Дэвид спросил, как происходило развитие отношений с мужем, она рассказала о необоснованных требованиях, вспышках злобы, унизительных ограничениях… и, наконец, он поднял на нее руку. Тогда она на неделю попала в больницу: Билл сломал ей челюсть и выбил два зуба.
Когда Мэгги закончила, он, заглянув в подготовленные бумаги, задал следующий вопрос:
– Почему вы не расстались? Как я понял, вы мирились с насилием… почти два года? Вы, вне всякого сомнения, интеллигентная и деятельная женщина. Почему вы просто не ушли от него?
Пока Мэгги подыскивала слова для объяснения, потому что все не так просто, как он думает, сотрудник службы социальной помощи, неожиданно вмешавшись в разговор, заметил, что женщины попадают в замкнутый круг постоянного домашнего насилия и часто стыд становится препятствием к тому, чтобы открыть правду. Наконец Мэгги сообразила, что сказать, и обрела голос.
– Вы правы, – обратилась она к Дэвиду. – Я могла бы уйти от него, и, как вы сказали, я интеллигентная и деятельная женщина. У меня была хорошая работа, добрые друзья, семья, которая меня поддерживала.

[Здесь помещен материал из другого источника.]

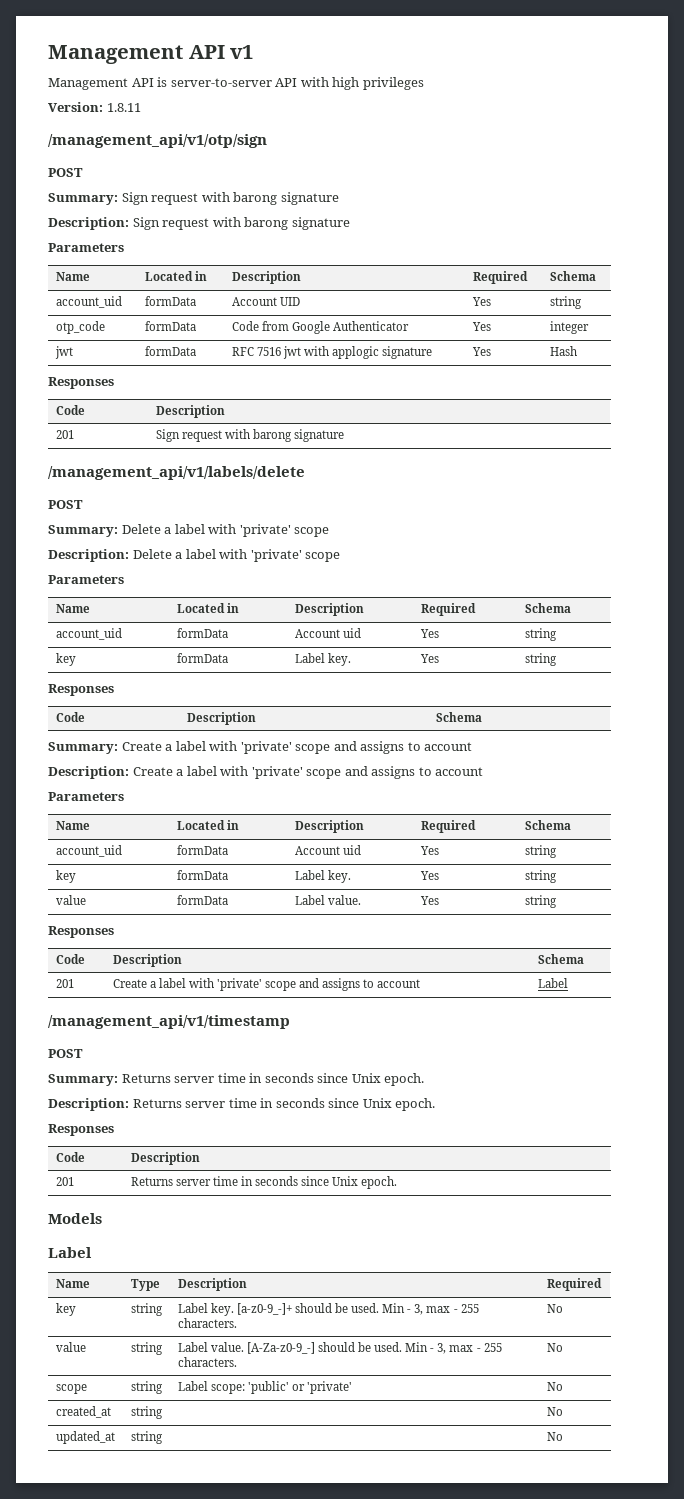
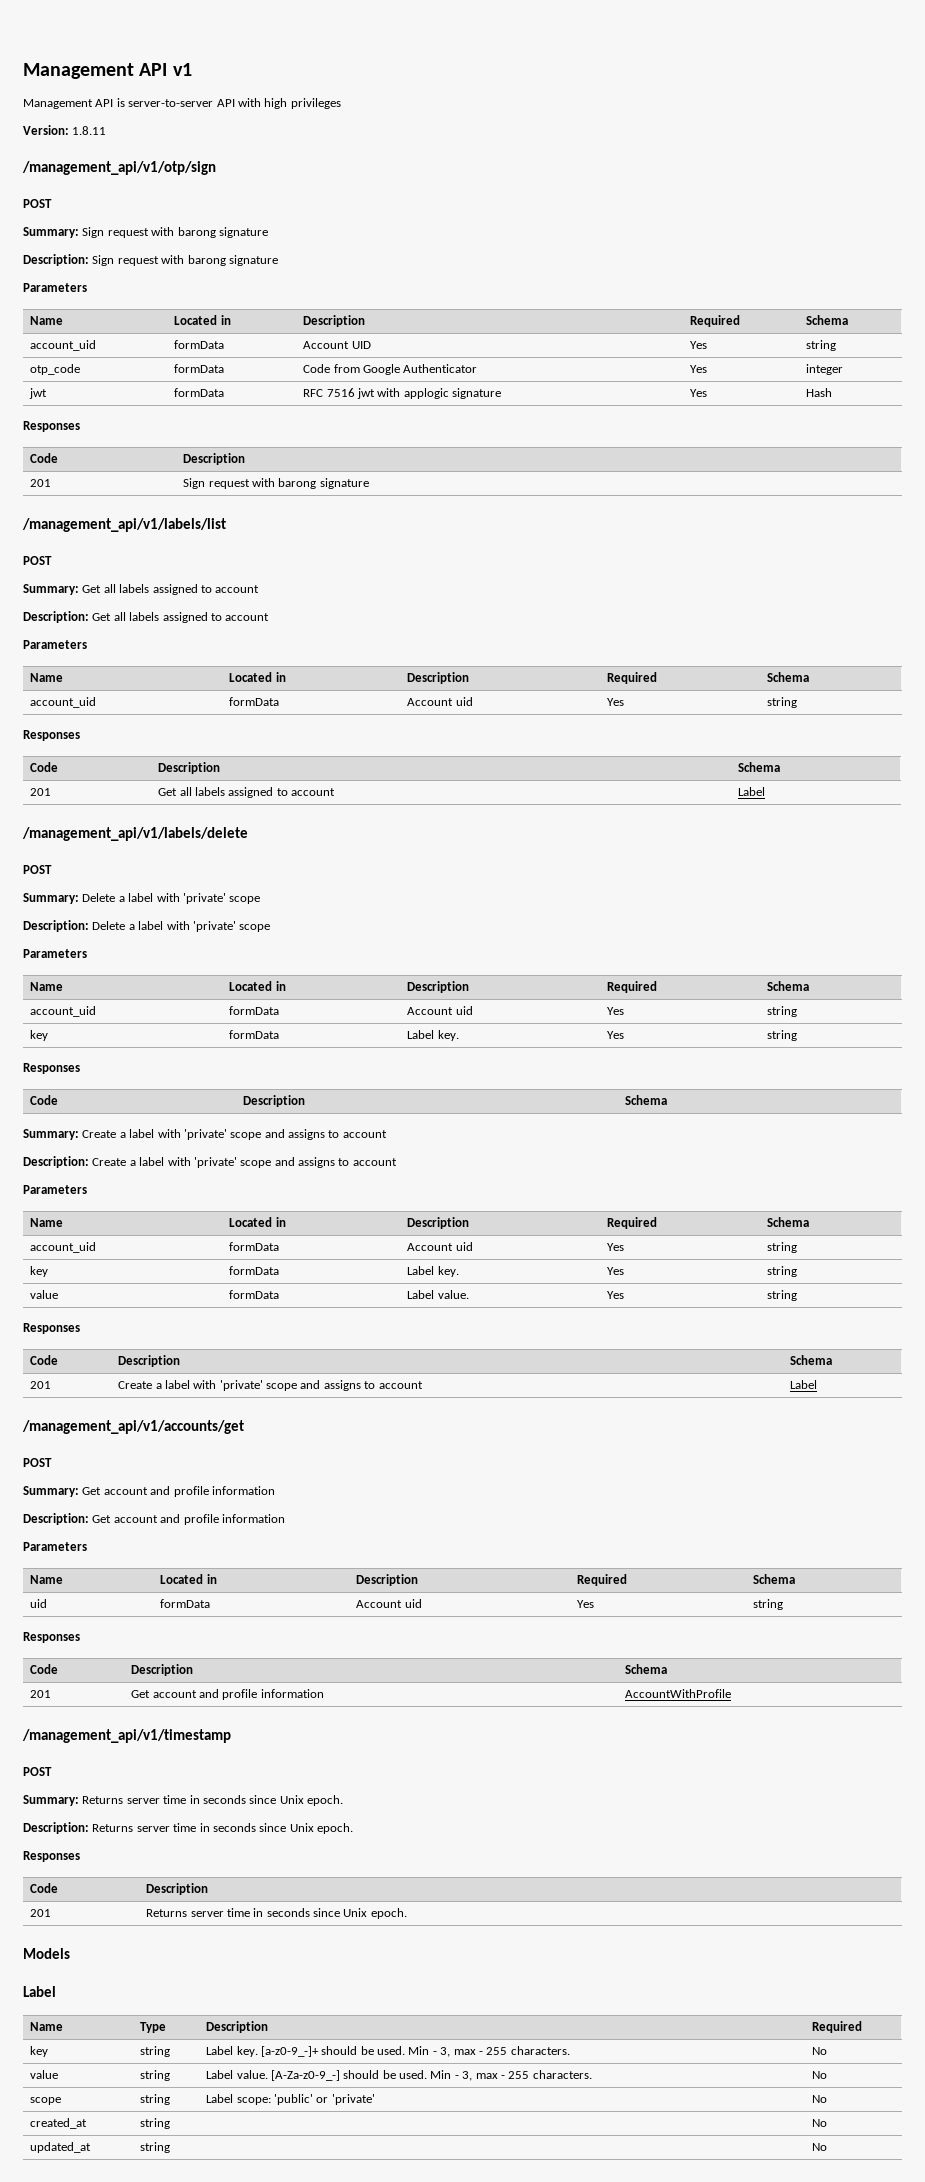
(344, 435) none -> [22,518,226,532] [23,556,52,565] [23,584,260,595] [23,611,270,623] [23,640,87,649] [30,673,64,682] [229,672,286,682] [407,672,470,684] [607,672,658,684] [767,672,810,682] [30,697,97,708] [229,697,280,706] [407,697,473,706] [607,698,625,706] [767,697,798,708] [23,730,80,741] [30,762,59,772] [158,762,221,774] [738,762,781,772] [30,788,52,796] [158,787,336,798] [738,787,766,796] // /management_api/v1/labels/list // POST // Summary: Get all labels assigned to account // Description: Get all labels assigned to account // Parameters // Name | Located in | Description | Required | Schema // account_uid | formData | Account uid | Yes | string // Responses // Code | Description | Schema // 201 | Get all labels assigned to account | Label
(568, 983) none -> [22,1420,244,1434] [23,1458,52,1467] [23,1486,275,1497] [23,1513,285,1525] [23,1542,87,1551] [30,1575,64,1584] [160,1574,217,1584] [356,1574,419,1586] [577,1574,628,1586] [753,1574,796,1584] [30,1599,48,1608] [160,1599,211,1608] [356,1599,422,1608] [577,1600,595,1608] [753,1599,784,1610] [23,1632,80,1643] [30,1664,59,1674] [131,1664,194,1676] [625,1664,668,1674] [30,1690,52,1698] [131,1689,324,1700] [625,1689,732,1698] // /management_api/v1/accounts/get // POST // Summary: Get account and profile information // Description: Get account and profile information // Parameters // Name | Located in | Description | Required | Schema // uid | formData | Account uid | Yes | string // Responses // Code | Description | Schema // 201 | Get account and profile information | AccountWithProfile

Полагаю, я не рассталась с ним, потому что мне казалось: все неприятности скоро кончатся, мы вместе преодолеем этот ужас. Я до сих пор люблю своего мужа. Брак был и остается важным событием в моей жизни, и я не собираюсь так просто и легко сбрасывать его со счетов. – Она сделала паузу, но, поскольку никто не проявил желания нарушить молчание, продолжила: – Кроме того, это ничего бы не изменило. Даже после того как я ушла, он разыскал меня, стал преследовать, оскорблять и угрожать, хотя у меня на руках уже было постановление суда.
После ее реплики Дэвид вновь обратился к женщине-полицейскому с вопросом, почему решения суда столь неэффективны в защите женщин от агрессивных супругов. Мэгги мысленно записала себе очко за выступление, которое, по ее мнению, прозвучало весьма убедительно. От осветительных ламп в студии стало жарко, и оставалось лишь надеяться, что пот не смоет с лица макияж.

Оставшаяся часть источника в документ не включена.